Directions
Locate the string "none" in the records below. Copy every line where it occurs.

Stored data
***
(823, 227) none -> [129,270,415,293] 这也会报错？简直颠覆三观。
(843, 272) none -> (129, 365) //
***
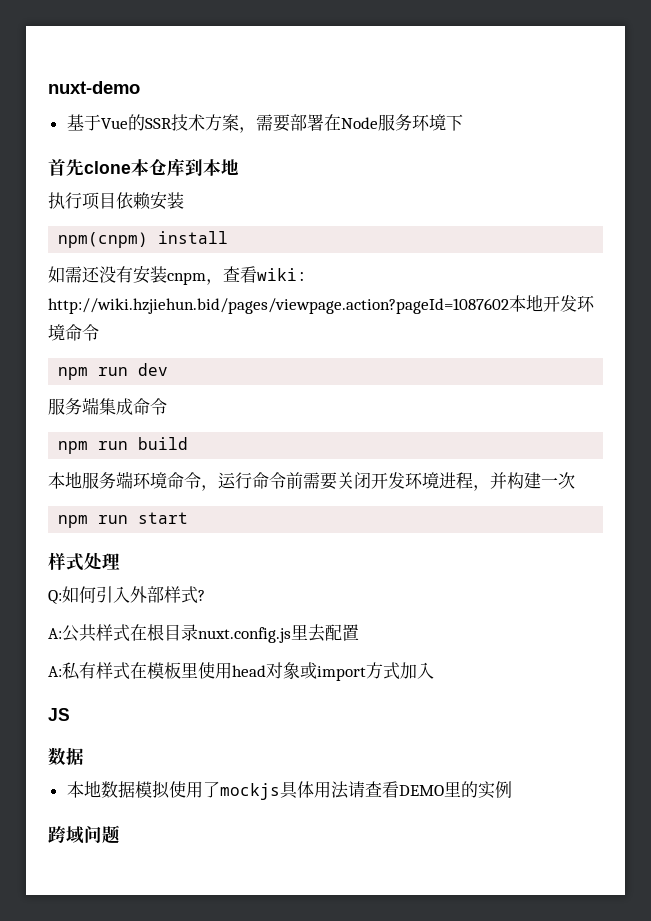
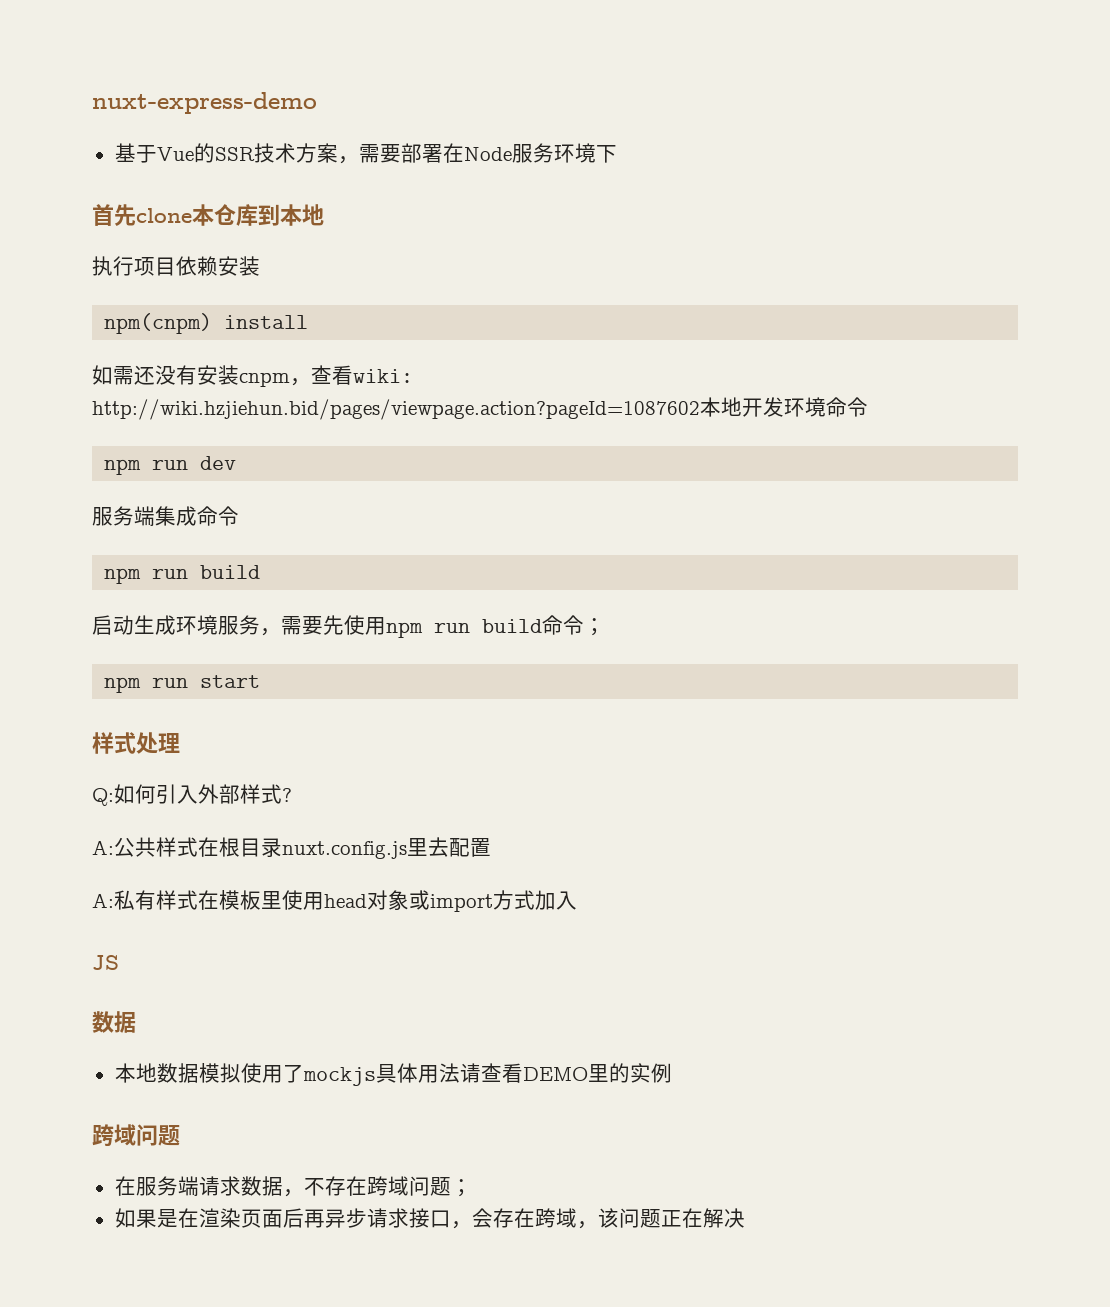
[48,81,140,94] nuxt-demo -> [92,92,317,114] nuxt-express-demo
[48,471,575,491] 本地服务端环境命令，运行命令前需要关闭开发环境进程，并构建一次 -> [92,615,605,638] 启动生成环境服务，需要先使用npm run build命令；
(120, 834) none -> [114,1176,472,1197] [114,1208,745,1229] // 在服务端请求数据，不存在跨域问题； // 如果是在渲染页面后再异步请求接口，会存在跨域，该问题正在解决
***
Solution
(823, 227) none -> [129,270,415,293] 这也会报错？简直颠覆三观。
(843, 272) none -> (129, 365) //
(120, 834) none -> [114,1176,472,1197] [114,1208,745,1229] // 在服务端请求数据，不存在跨域问题； // 如果是在渲染页面后再异步请求接口，会存在跨域，该问题正在解决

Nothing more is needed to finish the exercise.